** STUDY MATERIAL **
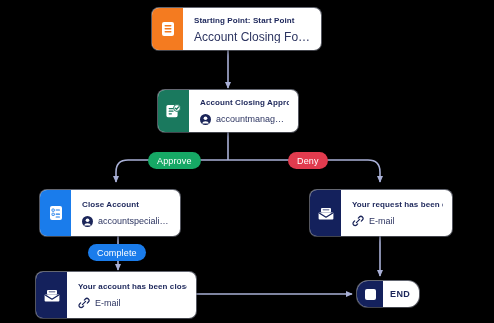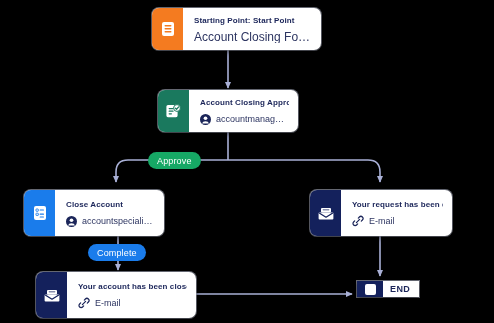--- a/index.html
+++ b/index.html
@@ -93,24 +93,24 @@
     white-space: nowrap;
     box-sizing: border-box;
   }
 
   
   .end-node {
     position: absolute;
     display: flex;
     align-items: center;
     background: #ffffff;
-    border-radius: 0;
+    border-radius: 11px;
     box-shadow: 0 2px 5px rgba(0,0,0,0.55), 0 0 0 1px rgba(200,205,225,0.55);
     overflow: hidden;
-    height: 16px;
+    height: 26px;
   }
   .end-icon-box {
     width: 26px;
     height: 26px;
     background: #14215c;
     display: flex;
     align-items: center;
     justify-content: center;
     flex: 0 0 26px;
   }
@@ -201,22 +201,25 @@
         </span>
         <span class="node-sub-text">accountmanager@exa...</span>
       </div>
     </div>
   </div>
 
   <div class="pill" style="left:148px; top:152px; background:#16a865;justify-content:flex-end;">
     <span>Approve</span>
   </div>
 
-
-  <div class="node" style="left:24px; top:190px; width:140px; height:46px;">
+  <div class="pill" style="left:288px; top:152px; background:#e13b4e;">
+    <span>Deny</span>
+  </div>
+
+  <div class="node" style="left:40px; top:190px; width:140px; height:46px;">
     <div class="node-icon" style="background:#1a7ceb;">
       <span>
         <svg class="glyph" width="14" height="16" viewBox="0 0 14 16">
           <rect x="1" y="1" width="12" height="14" rx="2" fill="#ffffff"></rect>
           <rect x="3" y="4" width="2.3" height="2.3" rx="0.5" fill="none" stroke="#1a7ceb" stroke-width="0.9"></rect>
           <rect x="3" y="8.2" width="2.3" height="2.3" rx="0.5" fill="none" stroke="#1a7ceb" stroke-width="0.9"></rect>
           <rect x="6.6" y="4.4" width="4.4" height="1.2" rx="0.6" fill="#1a7ceb"></rect>
           <rect x="6.6" y="8.6" width="4.4" height="1.2" rx="0.6" fill="#1a7ceb"></rect>
           <rect x="6.6" y="11.4" width="4.4" height="1.2" rx="0.6" fill="#1a7ceb"></rect>
         </svg>

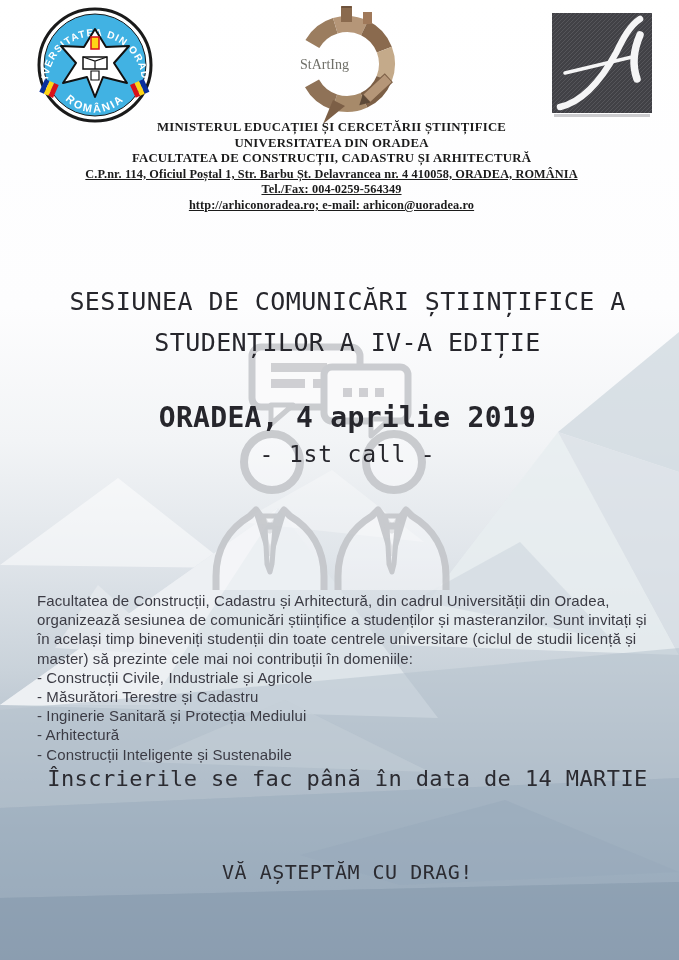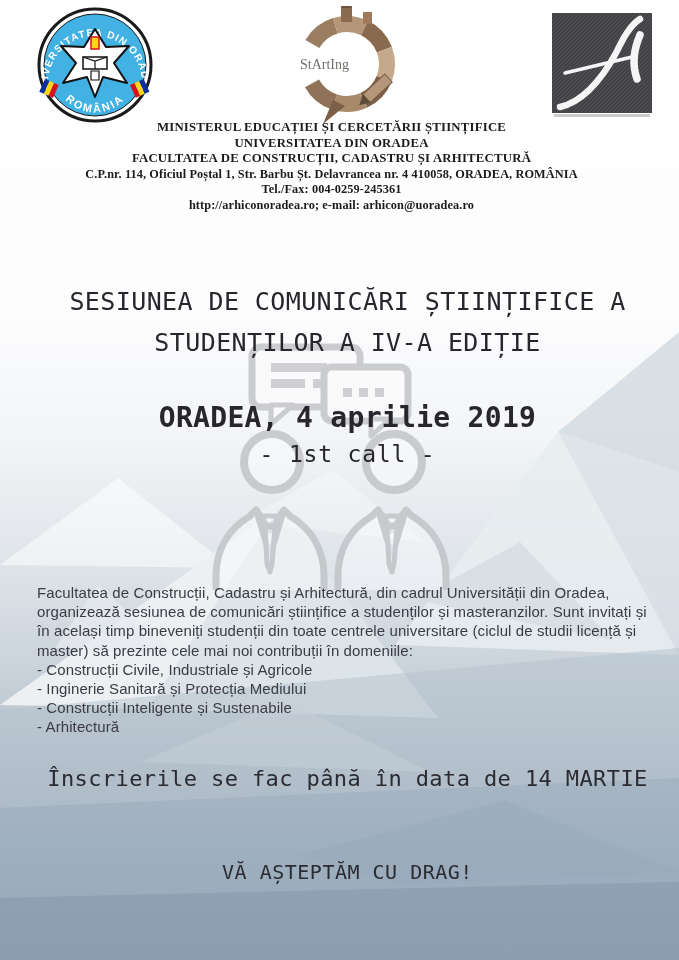--- a/index.html
+++ b/index.html
@@ -10,38 +10,38 @@
   }
   .abs{position:absolute;}
   svg{display:block;}
   
   .hdr-text{
     left:0;right:16px;top:120px;text-align:center;
     font-family:"Liberation Serif",serif;font-weight:bold;color:#1b1b1b;
   }
   .hdr-text .l{line-height:15.6px;}
   .hdr-text .big{font-size:12.8px;letter-spacing:.2px;}
-  .hdr-text .small{font-size:12.3px;letter-spacing:.1px;}
+  .hdr-text .small{font-size:12.3px;letter-spacing:.1px;text-decoration:underline;}
   
   .mono{
     left:16px;right:0;text-align:center;
     font-family:"DejaVu Sans Mono","Liberation Mono",monospace;
     color:#26262c;white-space:nowrap;
   }
   .title-block{top:281px;font-size:25px;line-height:41px;letter-spacing:.4px;}
   .date-line{top:401px;font-size:28px;letter-spacing:.3px;font-weight:bold;}
   .call-line{top:441px;font-size:23px;letter-spacing:.8px;text-align:center;}
   .deadline-line{top:766px;font-size:22px;letter-spacing:.4px;color:#2b2b31;}
   .closing-line{top:860px;font-size:20px;letter-spacing:.5px;color:#2b2b31;}
   
   .body-copy{
     left:37px;top:583px;width:618px;
     font-size:15px;line-height:19.2px;letter-spacing:.1px;color:#3b3b44;
   }
-  .body-copy .para{margin:0 0 0 0;}
+  .body-copy .para{margin:8px 0 0 0;}
   .body-copy .domain{white-space:nowrap;}
   .watermark{opacity:.85;}
 </style>
 </head>
 <body>
 
 <div class="poster">
 
   <svg class="abs" style="left:0;top:0;" width="679" height="960" viewBox="0 0 679 960">
     <defs>
@@ -181,36 +181,37 @@
       <path d="M 13,60 L 80,44" stroke-width="3.5"></path>
       <path d="M 88,22 C 82,36 80,52 85,66" stroke-width="7.5"></path>
     </g>
   </svg>
 
   <div class="abs hdr-text">
     <div class="l big">MINISTERUL EDUCAȚIEI ȘI CERCETĂRII ȘTIINȚIFICE</div>
     <div class="l big">UNIVERSITATEA DIN ORADEA</div>
     <div class="l big">FACULTATEA DE CONSTRUCȚII, CADASTRU ȘI ARHITECTURĂ</div>
     <div class="l small">C.P.nr. 114, Oficiul Poștal 1, Str. Barbu Șt. Delavrancea nr. 4 410058, ORADEA, ROMÂNIA</div>
-    <div class="l small">Tel./Fax: 004-0259-245361</div>
+    <div class="l small">Tel./Fax: 004-0259-564349</div>
     <div class="l small">http://arhiconoradea.ro; e-mail: arhicon@uoradea.ro</div>
   </div>
 
   <div class="abs mono title-block">
     <div>SESIUNEA DE COMUNICĂRI ȘTIINȚIFICE A</div>
     <div>STUDENȚILOR A IV-A EDIȚIE</div>
   </div>
 
   <div class="abs mono date-line">ORADEA, 4 aprilie 2019</div>
   <div class="abs mono call-line">- 1st call -</div>
 
   <div class="abs body-copy">
     <p class="para">Facultatea de Construcții, Cadastru și Arhitectură, din cadrul Universității din Oradea, organizează sesiunea de comunicări științifice a studenților și masteranzilor. Sunt invitați și în același timp bineveniți studenții din toate centrele universitare (ciclul de studii licență și master) să prezinte cele mai noi contribuții în domeniile:</p>
     <div class="domain">- Construcții Civile, Industriale și Agricole</div>
+    <div class="domain">- Măsurători Terestre și Cadastru</div>
     <div class="domain">- Inginerie Sanitară și Protecția Mediului</div>
+    <div class="domain">- Arhitectură</div>
     <div class="domain">- Construcții Inteligente și Sustenabile</div>
-    <div class="domain">- Arhitectură</div>
   </div>
 
   <div class="abs mono deadline-line">Înscrierile se fac până în data de 14 MARTIE</div>
   <div class="abs mono closing-line">VĂ AȘTEPTĂM CU DRAG!</div>
 
 </div>
 
 </body></html>

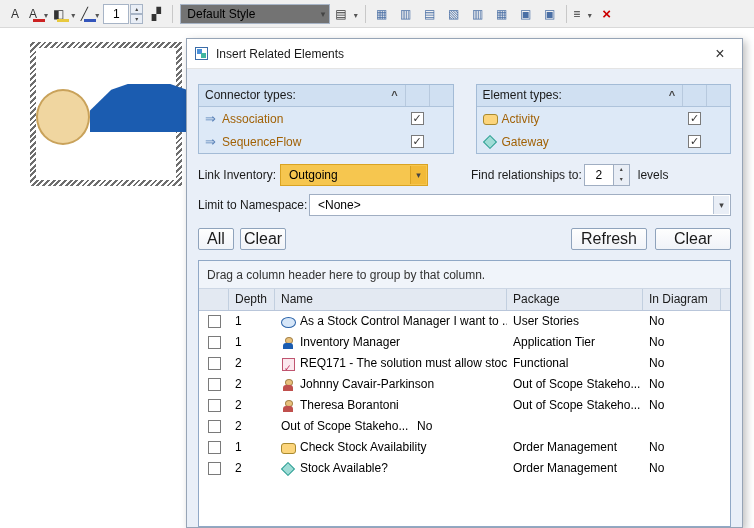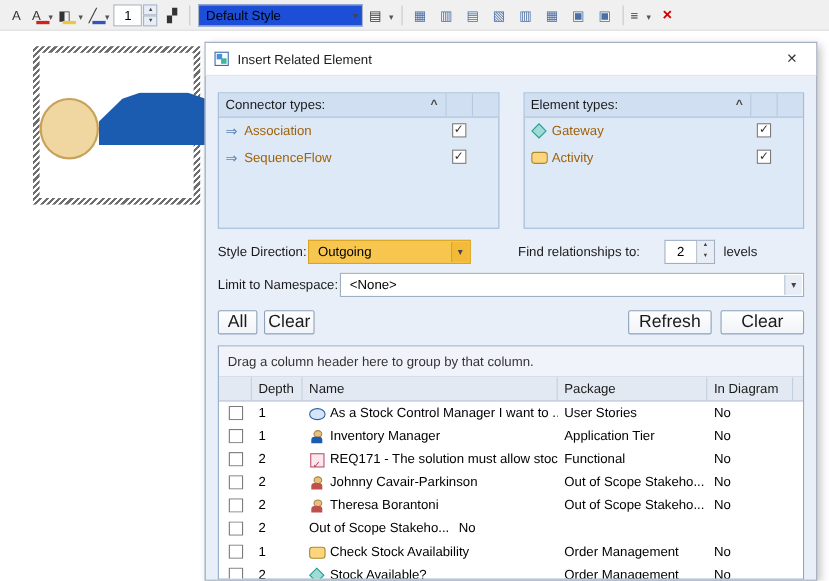--- a/index.html
+++ b/index.html
@@ -17,21 +17,21 @@
   .swatch{position:absolute;bottom:2px;left:4px;width:12px;height:3px}
   .sw-red{background:#cc2222}.sw-yellow{background:#e8c93e}.sw-blue{background:#3355bb}
   .sep{width:1px;height:18px;background:#c8c8c8;margin:0 3px;flex:0 0 auto}
   .tb-spin{display:flex;align-items:center;height:20px}
   .spin-box{width:26px;height:20px;background:#fff;border:1px solid #a7b4c6;
     display:inline-flex;align-items:center;justify-content:center}
   .spin-ars{display:inline-flex;flex-direction:column;margin-left:1px}
   .spin-ars i{width:13px;height:10px;background:#e9eef6;border:1px solid #a7b4c6;
     font-style:normal;font-size:6px;line-height:8px;text-align:center;color:#444}
   .ar-up::before{content:"▴"} .ar-dn::before{content:"▾"}
-  .tb-combo{width:150px;height:20px;background:#1d4ed8;border:1px solid #a7b4c6;
+  .tb-combo{width:150px;height:20px;background:#737373;border:1px solid #a7b4c6;
     display:flex;align-items:center;padding:0 6px;position:relative;margin:0 2px}
   .tb-combo::after{content:"▾";position:absolute;right:4px;top:4px;font-size:9px;color:#444}
   .ali{color:#4a6fa5;font-size:12px}
   .tb.del{color:#cc0000;font-weight:bold;font-size:15px}
 
   
   .canvas{position:absolute;top:28px;left:0;right:0;bottom:0;background:#fff}
   .actor-sel{position:absolute;left:30px;top:14px;width:152px;height:144px;padding:6px;
     background:repeating-linear-gradient(135deg,#fff 0 2px,#6e6e6e 2px 4px)}
   .actor-inner{width:100%;height:100%;background:#fff;display:flex;flex-direction:row;align-items:center}
@@ -48,21 +48,21 @@
     display:flex;align-items:center;padding:0 8px}
   .dlg-icon{width:13px;height:13px;margin-right:8px;position:relative;border:1px solid #3b6ca8;background:#fff}
   .dlg-icon::before{content:"";position:absolute;left:1px;top:1px;width:5px;height:5px;background:#4a90d9}
   .dlg-icon::after{content:"";position:absolute;right:1px;bottom:1px;width:5px;height:5px;background:#3fb5a0}
   .dlg-title-text{flex:1;color:#1a1a1a}
   .dlg-close{width:28px;height:24px;display:flex;align-items:center;justify-content:center;
     font-size:16px;color:#333}
   .dlg-body{position:absolute;top:31px;left:0;right:0;bottom:0;padding:14px 11px 0;
     display:flex;flex-direction:column;overflow:hidden}
 
-  .panels{display:flex;gap:22px;height:124px;flex:0 0 auto}
+  .panels{display:flex;gap:22px;height:70px;flex:0 0 auto}
   .panel{flex:1;border:1px solid #a3bbd6;background:#dde9f7;display:flex;flex-direction:column}
   .panel-hdr{height:22px;background:#d0e0f2;border-bottom:1px solid #aec3db;
     display:flex;align-items:stretch;padding-left:6px;flex:0 0 auto}
   .ph-label{flex:1;line-height:21px;color:#1a1a1a}
   .ph-chev{width:20px;text-align:center;line-height:21px;color:#444;font-weight:bold;font-size:11px}
   .ph-cell{width:24px;border-left:1px solid #b7c9de}
   .prow{height:24px;display:flex;align-items:center;padding-left:6px;position:relative}
   .prow-label{color:#a16207}
   .con-ico{color:#5b83b8;font-size:13px;width:17px;flex:0 0 auto}
 
@@ -88,21 +88,21 @@
   .mini[data-icon="person"]::before{content:"";position:absolute;left:4px;top:0;width:6px;height:5px;
     border-radius:50%;background:#e8c17d;border:1px solid #a8854a}
   .mini[data-icon="person"]::after{content:"";position:absolute;left:2px;top:6px;width:10px;height:6px;
     background:#c0504d;border-radius:3px 3px 0 0}
 
   .formrow{display:flex;align-items:center;height:22px;flex:0 0 auto}
   .fr1{margin-top:10px}
   .fr2{margin-top:8px}
   .lbl{color:#1a1a1a;white-space:nowrap}
   .lbl.ld{width:82px}
-  .lbl.find{margin-left:43px;margin-right:22px}
+  .lbl.find{margin-left:43px;margin-right:2px}
   .lbl.suffix{margin-left:8px}
   .lbl.ns{width:111px}
   .combo{height:22px;background:#fff;border:1px solid #a0aec2;display:flex;align-items:center;
     padding:0 8px;position:relative}
   .combo .val{white-space:nowrap}
   .combo-btn{position:absolute;right:1px;top:1px;bottom:1px;width:16px;background:#e9eef6;
     border-left:1px solid #b5c2d4;display:flex;align-items:center;justify-content:center}
   .combo-btn::before{content:"▾";font-size:9px;color:#444}
   .combo.orange{width:148px;background:#f6c64f;border-color:#d9a323}
   .combo.orange .combo-btn{background:#f2ba38;border-left-color:#d9a323}
@@ -219,21 +219,21 @@
         <div>Stock Control</div>
         <div>Manager</div>
       </div>
     </div>
   </div>
 </div>
 
 <div class="dialog">
   <div class="dlg-title">
     <span class="dlg-icon"></span>
-    <span class="dlg-title-text">Insert Related Element</span>
+    <span class="dlg-title-text">Insert Related Elements</span>
     <button class="dlg-close">
       <span>×</span>
     </button>
   </div>
   <div class="dlg-body">
 
     <div class="panels">
 
       <div class="panel">
         <div class="panel-hdr">
@@ -255,34 +255,34 @@
       </div>
 
       <div class="panel">
         <div class="panel-hdr">
           <span class="ph-label">Element types:</span>
           <span class="ph-chev">^</span>
           <span class="ph-cell"></span>
           <span class="ph-cell"></span>
         </div>
         <div class="prow">
+          <span class="mini" data-icon="activity"></span>
+          <span class="prow-label">Activity</span>
+          <span class="cb" data-checked="true"></span>
+        </div>
+        <div class="prow">
           <span class="mini" data-icon="gateway"></span>
           <span class="prow-label">Gateway</span>
           <span class="cb" data-checked="true"></span>
         </div>
-        <div class="prow">
-          <span class="mini" data-icon="activity"></span>
-          <span class="prow-label">Activity</span>
-          <span class="cb" data-checked="true"></span>
-        </div>
       </div>
     </div>
 
     <div class="formrow fr1">
-      <span class="lbl ld">Style Direction:</span>
+      <span class="lbl ld">Link Inventory:</span>
       <div class="combo orange">
         <span class="val">Outgoing</span>
         <span class="combo-btn"></span>
       </div>
       <span class="lbl find">Find relationships to:</span>
       <div class="spin">
         <span class="spin-val">2</span>
         <span class="spin-btns">
             <i class="ar-up"></i>
             <i class="ar-dn"></i>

** YOUR TASK **
Wherever the word "formrow" appears in a line of the data above, copy that line.

** ANSWER BOX **
   .formrow{display:flex;align-items:center;height:22px;flex:0 0 auto}
     <div class="formrow fr1">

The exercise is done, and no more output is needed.